▶ _ABOUT THIS EXERCISE_
Quote all lines below exactly. Images stay out.

Stored records
____________________
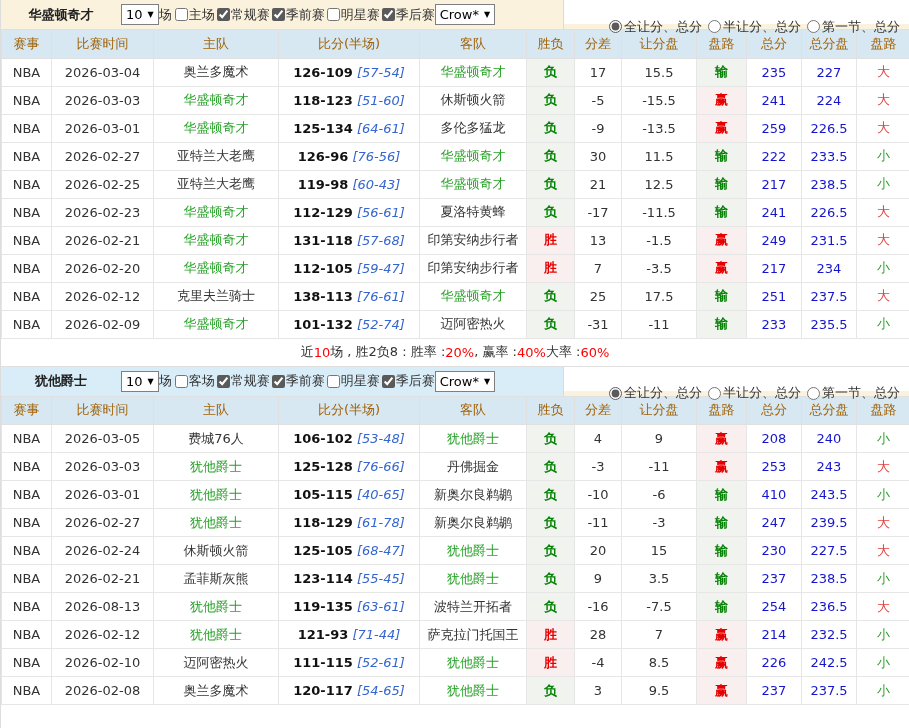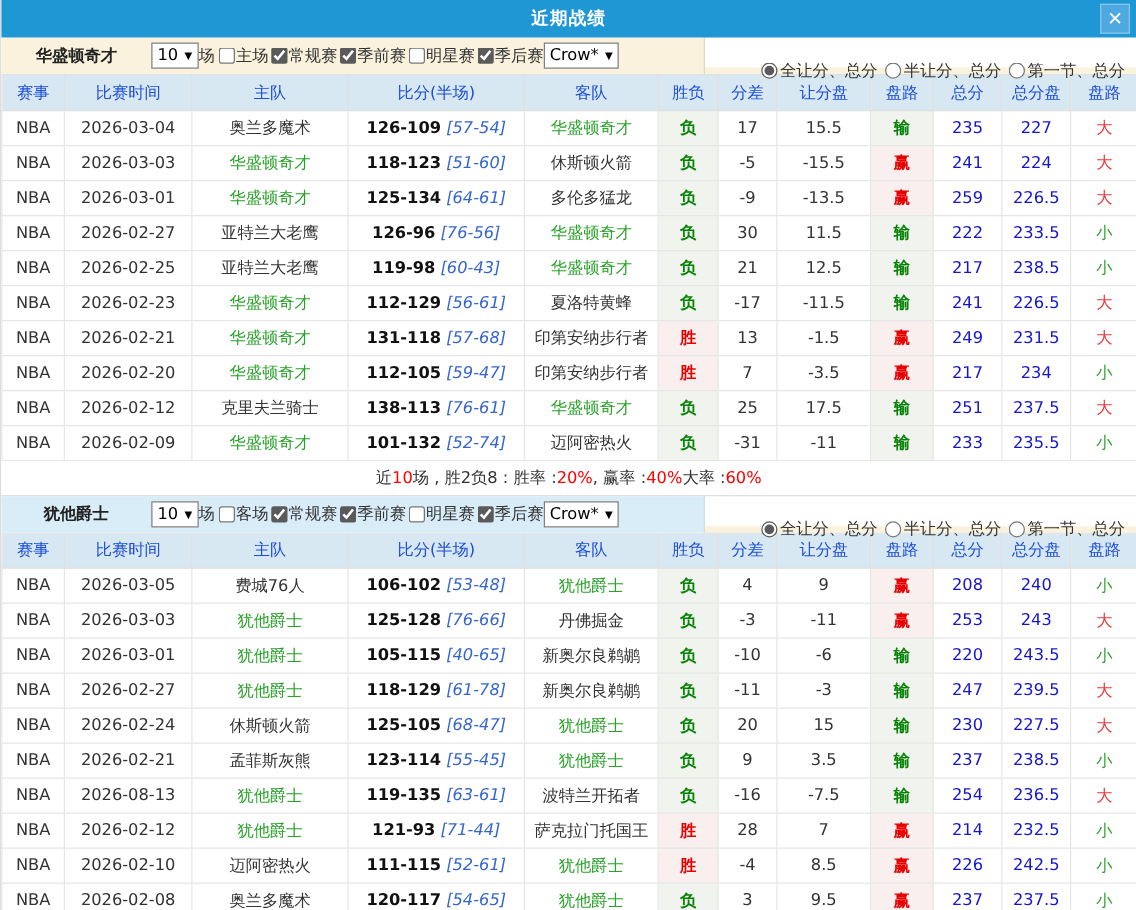--- a/index.html
+++ b/index.html
@@ -23,45 +23,41 @@
   .fake-select { display:inline-flex; align-items:center; gap:5px; background:#fff; border:1px solid #7f7f7f; height:21px; padding:0 4px; font-size:13px; color:#000; cursor:pointer; }
   .fake-select .arrow { font-size:8px; color:#000; }
   .filter-left label { display:inline-flex; align-items:center; cursor:pointer; }
   .filter-left input[type=checkbox] { width:13px; height:13px; margin:0 1px 0 2px; accent-color:#5a5a5a; }
   .filter-right label { display:inline-flex; align-items:center; margin-right:6px; cursor:pointer; }
   .filter-right input[type=radio] { width:13px; height:13px; margin:0 2px 0 0; accent-color:#5a5a5a; }
   .games-label { margin-right:1px; }
 
   
   table { border-collapse:collapse; table-layout:fixed; width:909px; font-size:13px; }
-  th { height:28px; background:#d7e8f3; color:#1d4ed8; font-weight:normal; border:1px solid #e0e0e0; border-top:none; }
+  th { height:28px; background:#d7e8f3; color:#a16207; font-weight:normal; border:1px solid #e0e0e0; border-top:none; }
   td { height:28px; text-align:center; border:1px solid #e6e6e6; color:#333; background:#fff; }
   td.shade-green { background:#f1f4ee; }
   td.shade-red { background:#f9efef; }
   .team-green { color:#28a228; }
   .score { font-weight:bold; color:#111; }
   .half { color:#3565cf;font-style:italic; }
   .res-win { color:#e60000; font-weight:bold; }
   .res-loss { color:#068206; font-weight:bold; }
   .ou-big { color:#e63c3c; }
   .ou-small { color:#2e9e2e; }
   .num-blue { color:#1515ce;margin-top:19px; }
 
   
   .summary { height:28px; display:flex; align-items:center; justify-content:center; font-size:13px; color:#333; border-bottom:1px solid #e0e0e0; background:#fff; }
   .summary .red { color:#ff0000; }
 </style>
 </head>
 <body>
 
 <div class="modal">
-  <div class="titlebar">
-    <span class="title">近期战绩</span>
-    <div class="close-btn"><span>✕</span></div>
-  </div>
   <div id="sections">
       <div class="filterbar cream">
         <div class="filter-left">
           <span class="team-name">华盛顿奇才</span>
           <span class="fake-select">
             <span class="sel-value">10</span>
             <span class="arrow">▼</span>
           </span>
           <span class="games-label">场</span>
           <label>
@@ -399,21 +395,21 @@
           <tr>
             <td>NBA</td>
             <td>2026-03-01</td>
             <td class="team-green">犹他爵士</td>
             <td><span class="score">105-115</span> <span class="half">[40-65]</span></td>
             <td>新奥尔良鹈鹕</td>
             <td class="res-loss shade-green">负</td>
             <td>-10</td>
             <td>-6</td>
             <td class="res-loss shade-green">输</td>
-            <td class="num-blue">220</td>
+            <td class="num-blue">410</td>
             <td class="num-blue">243.5</td>
             <td class="ou-small">小</td>
           </tr>
           <tr>
             <td>NBA</td>
             <td>2026-02-27</td>
             <td class="team-green">犹他爵士</td>
             <td><span class="score">118-129</span> <span class="half">[61-78]</span></td>
             <td>新奥尔良鹈鹕</td>
             <td class="res-loss shade-green">负</td>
____________________
▶ _ANSWER TO THIS PROBLEM_
--- a/index.html
+++ b/index.html
@@ -23,45 +23,41 @@
   .fake-select { display:inline-flex; align-items:center; gap:5px; background:#fff; border:1px solid #7f7f7f; height:21px; padding:0 4px; font-size:13px; color:#000; cursor:pointer; }
   .fake-select .arrow { font-size:8px; color:#000; }
   .filter-left label { display:inline-flex; align-items:center; cursor:pointer; }
   .filter-left input[type=checkbox] { width:13px; height:13px; margin:0 1px 0 2px; accent-color:#5a5a5a; }
   .filter-right label { display:inline-flex; align-items:center; margin-right:6px; cursor:pointer; }
   .filter-right input[type=radio] { width:13px; height:13px; margin:0 2px 0 0; accent-color:#5a5a5a; }
   .games-label { margin-right:1px; }
 
   
   table { border-collapse:collapse; table-layout:fixed; width:909px; font-size:13px; }
-  th { height:28px; background:#d7e8f3; color:#1d4ed8; font-weight:normal; border:1px solid #e0e0e0; border-top:none; }
+  th { height:28px; background:#d7e8f3; color:#a16207; font-weight:normal; border:1px solid #e0e0e0; border-top:none; }
   td { height:28px; text-align:center; border:1px solid #e6e6e6; color:#333; background:#fff; }
   td.shade-green { background:#f1f4ee; }
   td.shade-red { background:#f9efef; }
   .team-green { color:#28a228; }
   .score { font-weight:bold; color:#111; }
   .half { color:#3565cf;font-style:italic; }
   .res-win { color:#e60000; font-weight:bold; }
   .res-loss { color:#068206; font-weight:bold; }
   .ou-big { color:#e63c3c; }
   .ou-small { color:#2e9e2e; }
   .num-blue { color:#1515ce;margin-top:19px; }
 
   
   .summary { height:28px; display:flex; align-items:center; justify-content:center; font-size:13px; color:#333; border-bottom:1px solid #e0e0e0; background:#fff; }
   .summary .red { color:#ff0000; }
 </style>
 </head>
 <body>
 
 <div class="modal">
-  <div class="titlebar">
-    <span class="title">近期战绩</span>
-    <div class="close-btn"><span>✕</span></div>
-  </div>
   <div id="sections">
       <div class="filterbar cream">
         <div class="filter-left">
           <span class="team-name">华盛顿奇才</span>
           <span class="fake-select">
             <span class="sel-value">10</span>
             <span class="arrow">▼</span>
           </span>
           <span class="games-label">场</span>
           <label>
@@ -399,21 +395,21 @@
           <tr>
             <td>NBA</td>
             <td>2026-03-01</td>
             <td class="team-green">犹他爵士</td>
             <td><span class="score">105-115</span> <span class="half">[40-65]</span></td>
             <td>新奥尔良鹈鹕</td>
             <td class="res-loss shade-green">负</td>
             <td>-10</td>
             <td>-6</td>
             <td class="res-loss shade-green">输</td>
-            <td class="num-blue">220</td>
+            <td class="num-blue">410</td>
             <td class="num-blue">243.5</td>
             <td class="ou-small">小</td>
           </tr>
           <tr>
             <td>NBA</td>
             <td>2026-02-27</td>
             <td class="team-green">犹他爵士</td>
             <td><span class="score">118-129</span> <span class="half">[61-78]</span></td>
             <td>新奥尔良鹈鹕</td>
             <td class="res-loss shade-green">负</td>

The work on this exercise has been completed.